## HOW TO COMPLETE THIS TASK
Below are records to give again exactly; omit each image they contain.

## SOURCE MATERIAL
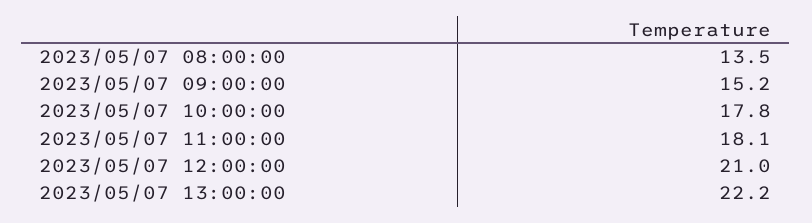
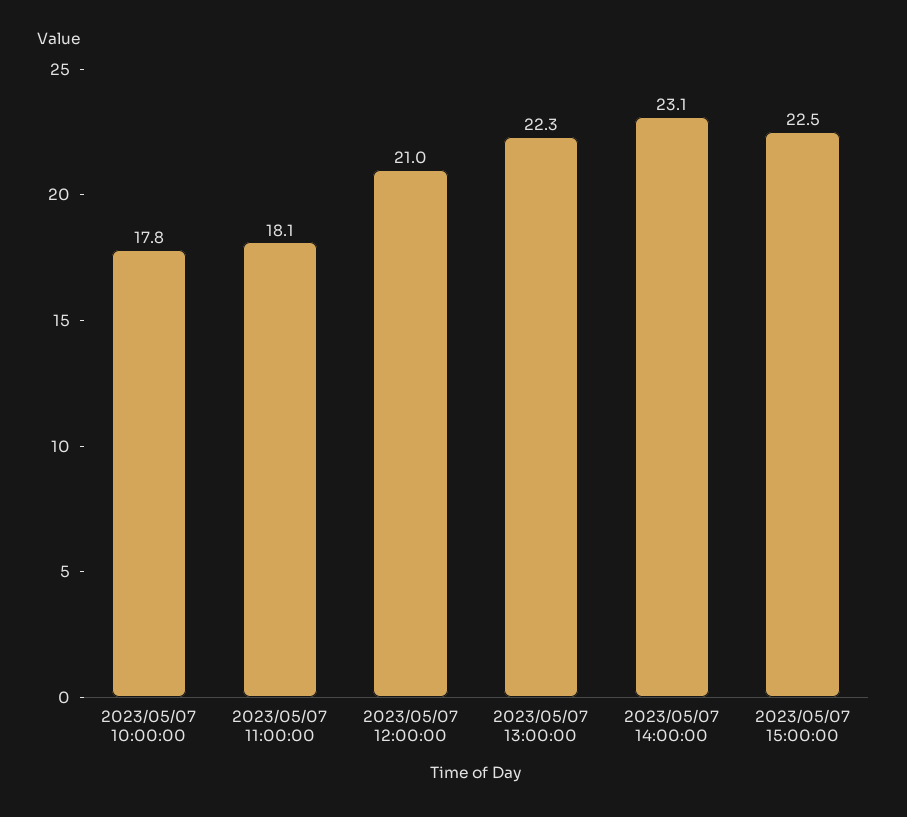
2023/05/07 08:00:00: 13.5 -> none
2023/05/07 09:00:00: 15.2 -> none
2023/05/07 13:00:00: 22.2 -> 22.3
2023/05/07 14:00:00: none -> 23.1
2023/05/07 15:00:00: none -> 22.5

## TASK ANSWER
2023/05/07 08:00:00: 13.5 -> none
2023/05/07 09:00:00: 15.2 -> none
2023/05/07 13:00:00: 22.2 -> 22.3
2023/05/07 14:00:00: none -> 23.1
2023/05/07 15:00:00: none -> 22.5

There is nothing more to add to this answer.